# EXERCISE AIM
Copy every entry below verbatim, except for images.

# RECORDS SUPPLIED
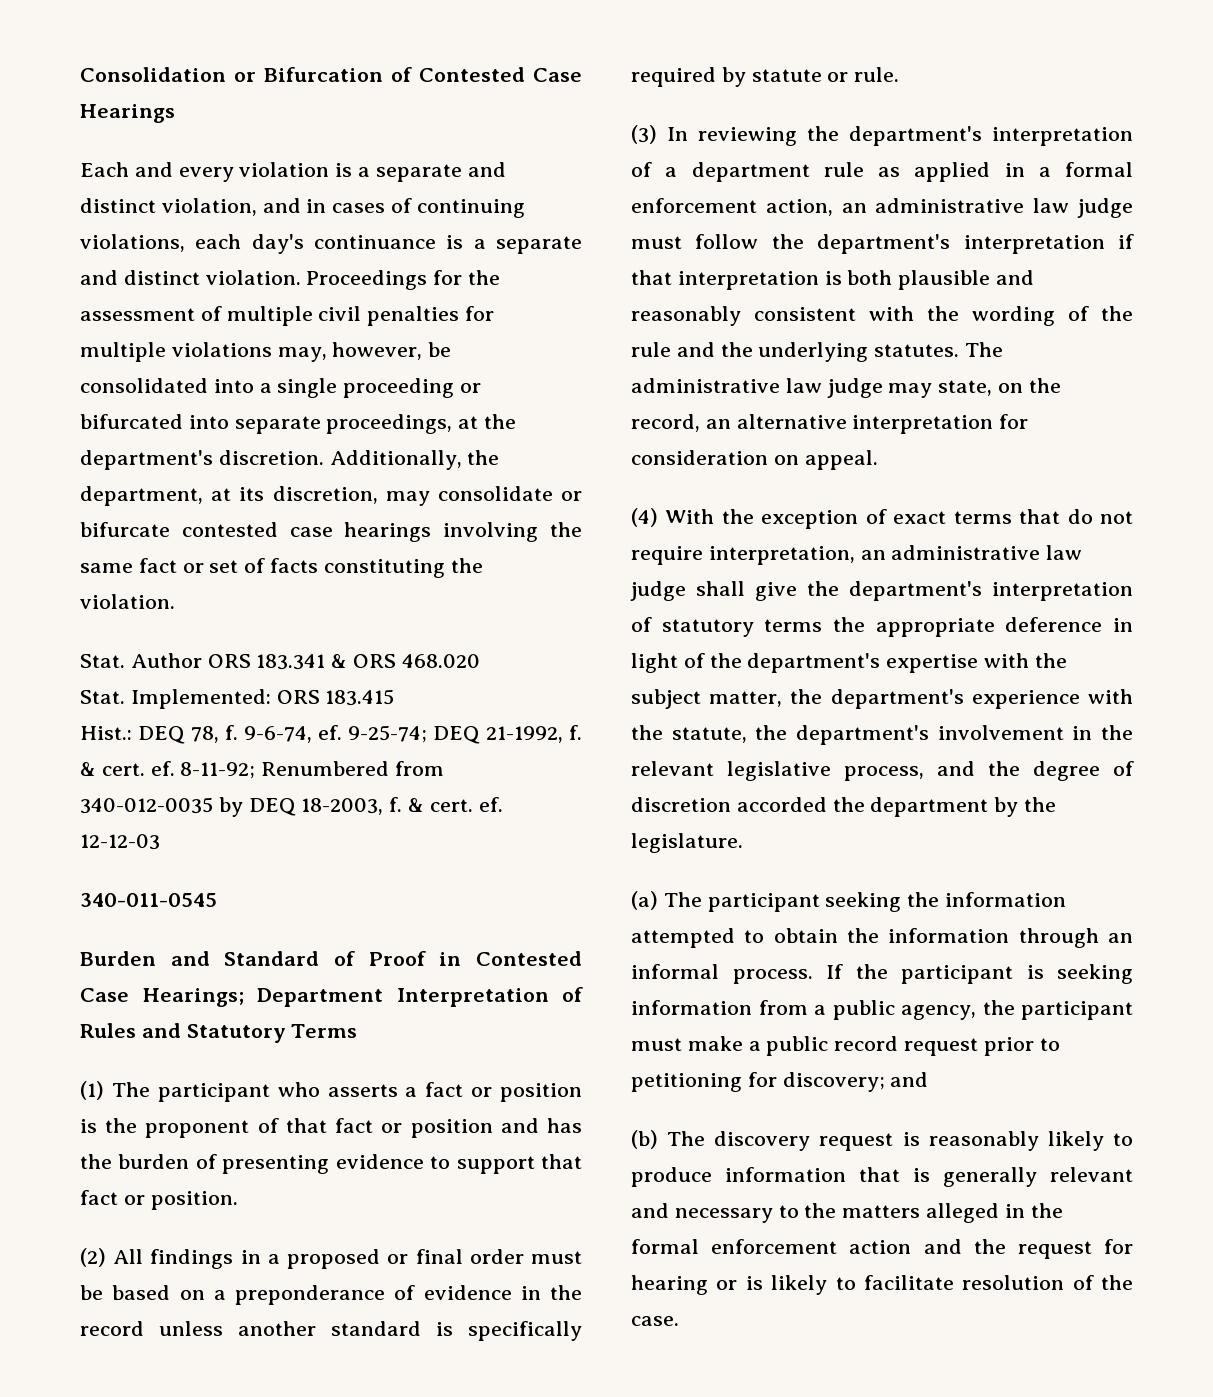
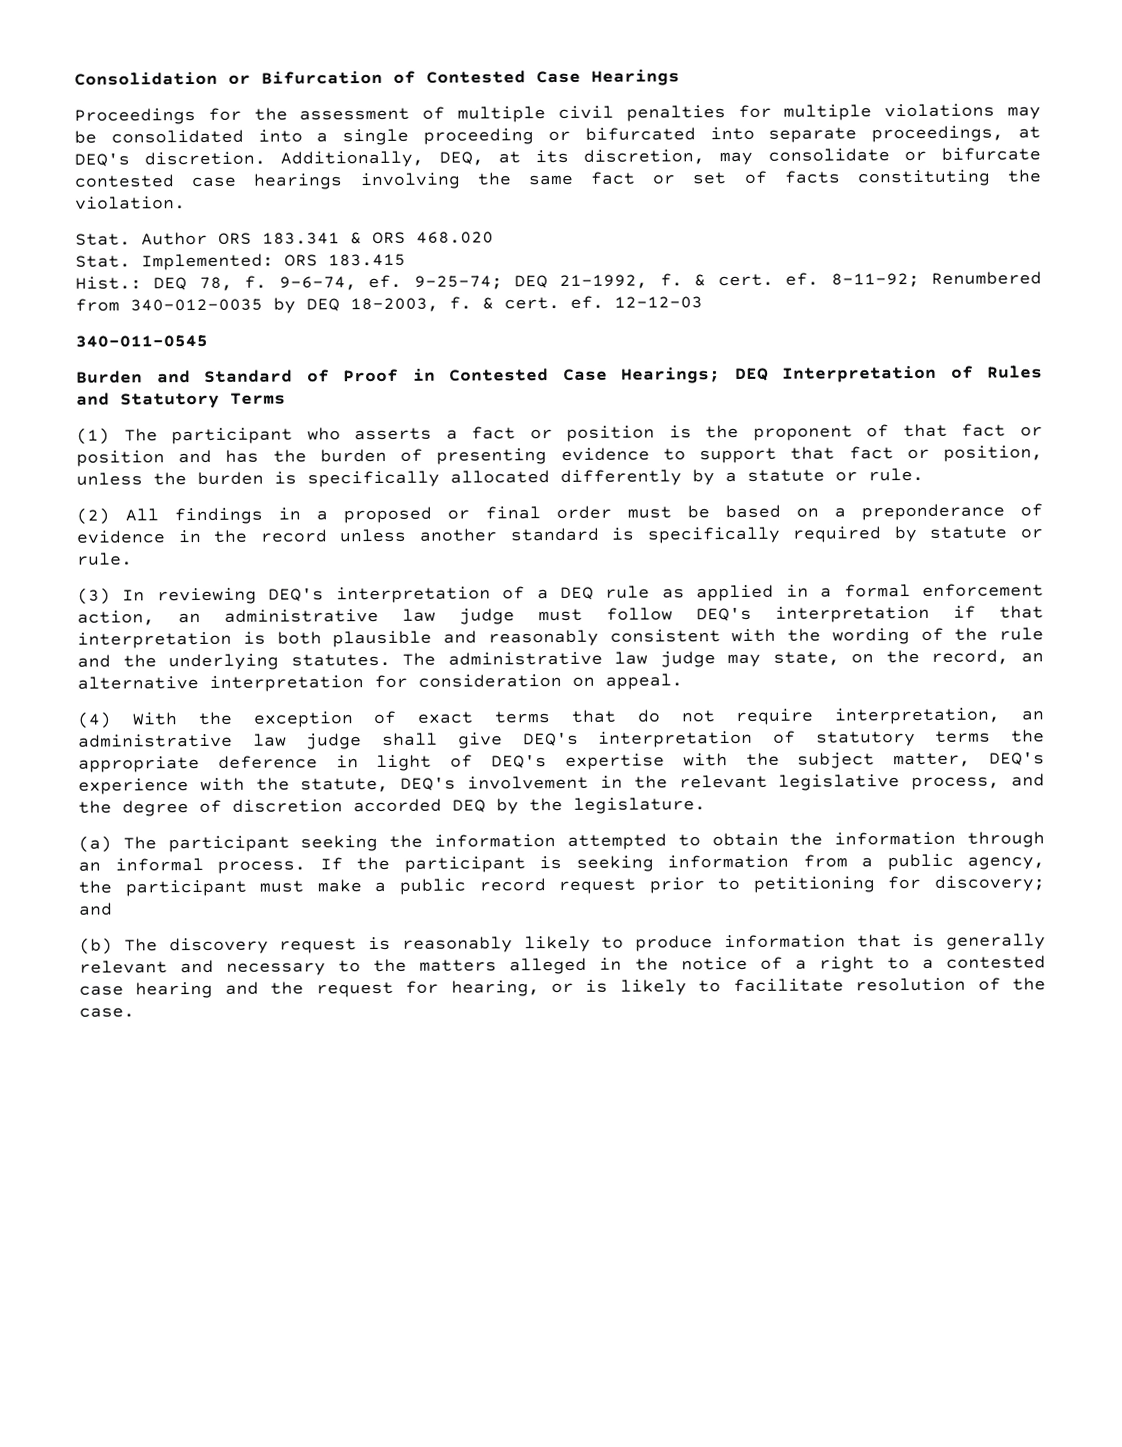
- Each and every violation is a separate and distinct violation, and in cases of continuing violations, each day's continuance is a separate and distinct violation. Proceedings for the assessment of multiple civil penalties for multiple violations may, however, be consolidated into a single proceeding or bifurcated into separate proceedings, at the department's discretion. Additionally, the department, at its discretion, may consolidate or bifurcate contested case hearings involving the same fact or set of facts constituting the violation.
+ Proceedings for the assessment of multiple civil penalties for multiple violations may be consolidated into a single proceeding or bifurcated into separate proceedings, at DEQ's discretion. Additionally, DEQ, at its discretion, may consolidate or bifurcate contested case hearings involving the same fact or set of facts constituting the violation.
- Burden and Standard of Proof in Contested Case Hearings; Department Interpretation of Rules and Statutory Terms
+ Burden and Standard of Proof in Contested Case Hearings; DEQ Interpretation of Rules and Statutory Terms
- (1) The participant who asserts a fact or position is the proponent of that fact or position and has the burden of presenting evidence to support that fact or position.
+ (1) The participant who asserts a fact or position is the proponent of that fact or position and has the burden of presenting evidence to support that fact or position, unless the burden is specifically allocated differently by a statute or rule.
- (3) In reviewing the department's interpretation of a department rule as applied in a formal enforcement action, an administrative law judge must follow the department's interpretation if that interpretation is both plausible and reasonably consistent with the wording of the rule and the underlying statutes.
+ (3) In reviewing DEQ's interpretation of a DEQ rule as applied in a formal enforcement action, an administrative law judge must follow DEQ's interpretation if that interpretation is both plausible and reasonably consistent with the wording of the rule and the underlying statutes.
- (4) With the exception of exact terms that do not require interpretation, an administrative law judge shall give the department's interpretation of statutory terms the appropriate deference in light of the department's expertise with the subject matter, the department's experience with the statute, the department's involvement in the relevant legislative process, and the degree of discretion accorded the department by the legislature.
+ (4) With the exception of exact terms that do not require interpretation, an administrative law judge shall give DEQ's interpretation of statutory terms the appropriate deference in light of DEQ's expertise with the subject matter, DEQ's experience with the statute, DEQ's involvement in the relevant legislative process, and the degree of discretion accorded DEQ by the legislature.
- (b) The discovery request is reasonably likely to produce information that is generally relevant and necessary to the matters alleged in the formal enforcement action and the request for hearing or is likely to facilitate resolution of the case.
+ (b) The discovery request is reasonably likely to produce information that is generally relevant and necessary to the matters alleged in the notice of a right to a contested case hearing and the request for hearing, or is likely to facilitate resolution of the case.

# SOLUTION BELOW
- Each and every violation is a separate and distinct violation, and in cases of continuing violations, each day's continuance is a separate and distinct violation. Proceedings for the assessment of multiple civil penalties for multiple violations may, however, be consolidated into a single proceeding or bifurcated into separate proceedings, at the department's discretion. Additionally, the department, at its discretion, may consolidate or bifurcate contested case hearings involving the same fact or set of facts constituting the violation.
+ Proceedings for the assessment of multiple civil penalties for multiple violations may be consolidated into a single proceeding or bifurcated into separate proceedings, at DEQ's discretion. Additionally, DEQ, at its discretion, may consolidate or bifurcate contested case hearings involving the same fact or set of facts constituting the violation.
- Burden and Standard of Proof in Contested Case Hearings; Department Interpretation of Rules and Statutory Terms
+ Burden and Standard of Proof in Contested Case Hearings; DEQ Interpretation of Rules and Statutory Terms
- (1) The participant who asserts a fact or position is the proponent of that fact or position and has the burden of presenting evidence to support that fact or position.
+ (1) The participant who asserts a fact or position is the proponent of that fact or position and has the burden of presenting evidence to support that fact or position, unless the burden is specifically allocated differently by a statute or rule.
- (3) In reviewing the department's interpretation of a department rule as applied in a formal enforcement action, an administrative law judge must follow the department's interpretation if that interpretation is both plausible and reasonably consistent with the wording of the rule and the underlying statutes.
+ (3) In reviewing DEQ's interpretation of a DEQ rule as applied in a formal enforcement action, an administrative law judge must follow DEQ's interpretation if that interpretation is both plausible and reasonably consistent with the wording of the rule and the underlying statutes.
- (4) With the exception of exact terms that do not require interpretation, an administrative law judge shall give the department's interpretation of statutory terms the appropriate deference in light of the department's expertise with the subject matter, the department's experience with the statute, the department's involvement in the relevant legislative process, and the degree of discretion accorded the department by the legislature.
+ (4) With the exception of exact terms that do not require interpretation, an administrative law judge shall give DEQ's interpretation of statutory terms the appropriate deference in light of DEQ's expertise with the subject matter, DEQ's experience with the statute, DEQ's involvement in the relevant legislative process, and the degree of discretion accorded DEQ by the legislature.
- (b) The discovery request is reasonably likely to produce information that is generally relevant and necessary to the matters alleged in the formal enforcement action and the request for hearing or is likely to facilitate resolution of the case.
+ (b) The discovery request is reasonably likely to produce information that is generally relevant and necessary to the matters alleged in the notice of a right to a contested case hearing and the request for hearing, or is likely to facilitate resolution of the case.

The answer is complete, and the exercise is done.